Problem to solve:
The listing below holds a line with "bank account: PL13824516117829588952492262" and a later line with "shipping: 0.00 -> 18.36". Write out those two lines and every line between them, exactly, and nothing else.

Data in this exercise:
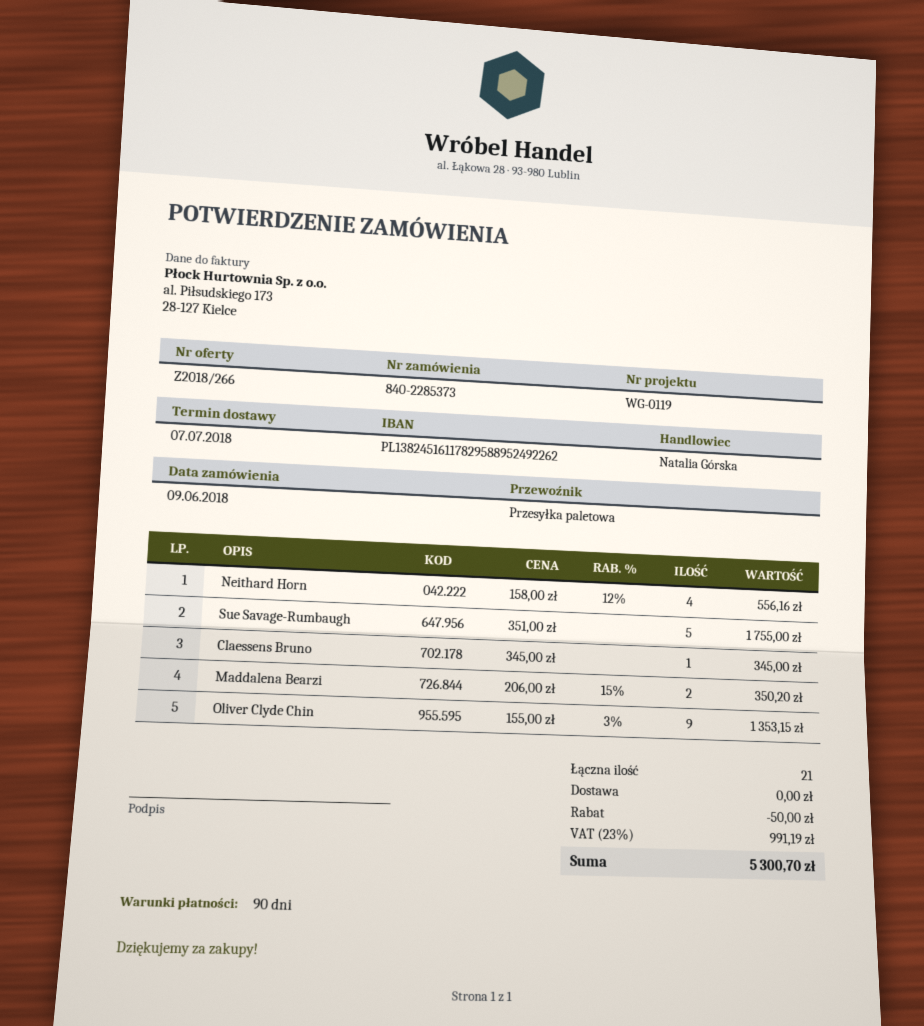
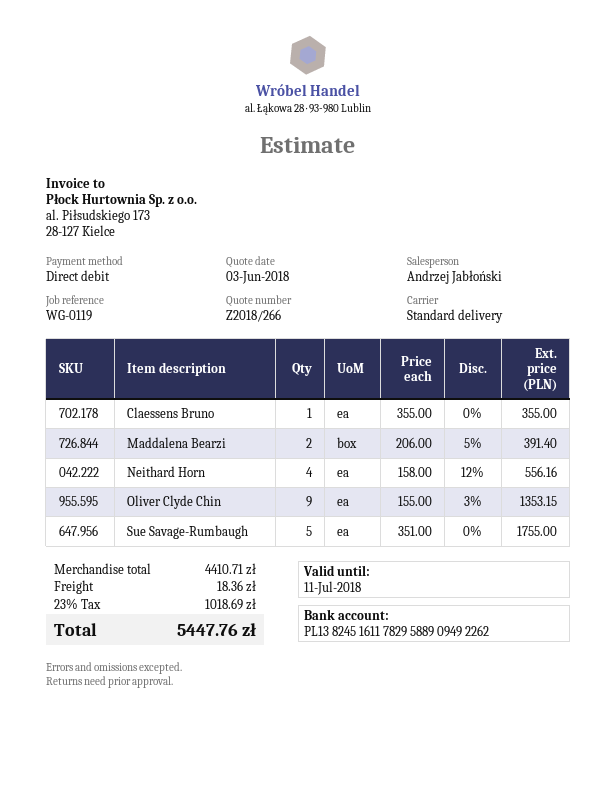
sales rep: Natalia Górska -> Andrzej Jabłoński
bank account: PL13824516117829588952492262 -> PL13824516117829588909492262
shipping method: pallet freight -> standard
Claessens Bruno: 1 x 345.00 = 345.00 -> 1 x 355.00 = 355.00
Maddalena Bearzi: 2 x 206.00 - 15% = 350.20 -> 2 x 206.00 - 5% = 391.40
discount: 50.00 -> none
shipping: 0.00 -> 18.36
tax: 23% = 991.19 -> 23% = 1018.69
total: 5300.70 -> 5447.76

Answer box:
bank account: PL13824516117829588952492262 -> PL13824516117829588909492262
shipping method: pallet freight -> standard
Claessens Bruno: 1 x 345.00 = 345.00 -> 1 x 355.00 = 355.00
Maddalena Bearzi: 2 x 206.00 - 15% = 350.20 -> 2 x 206.00 - 5% = 391.40
discount: 50.00 -> none
shipping: 0.00 -> 18.36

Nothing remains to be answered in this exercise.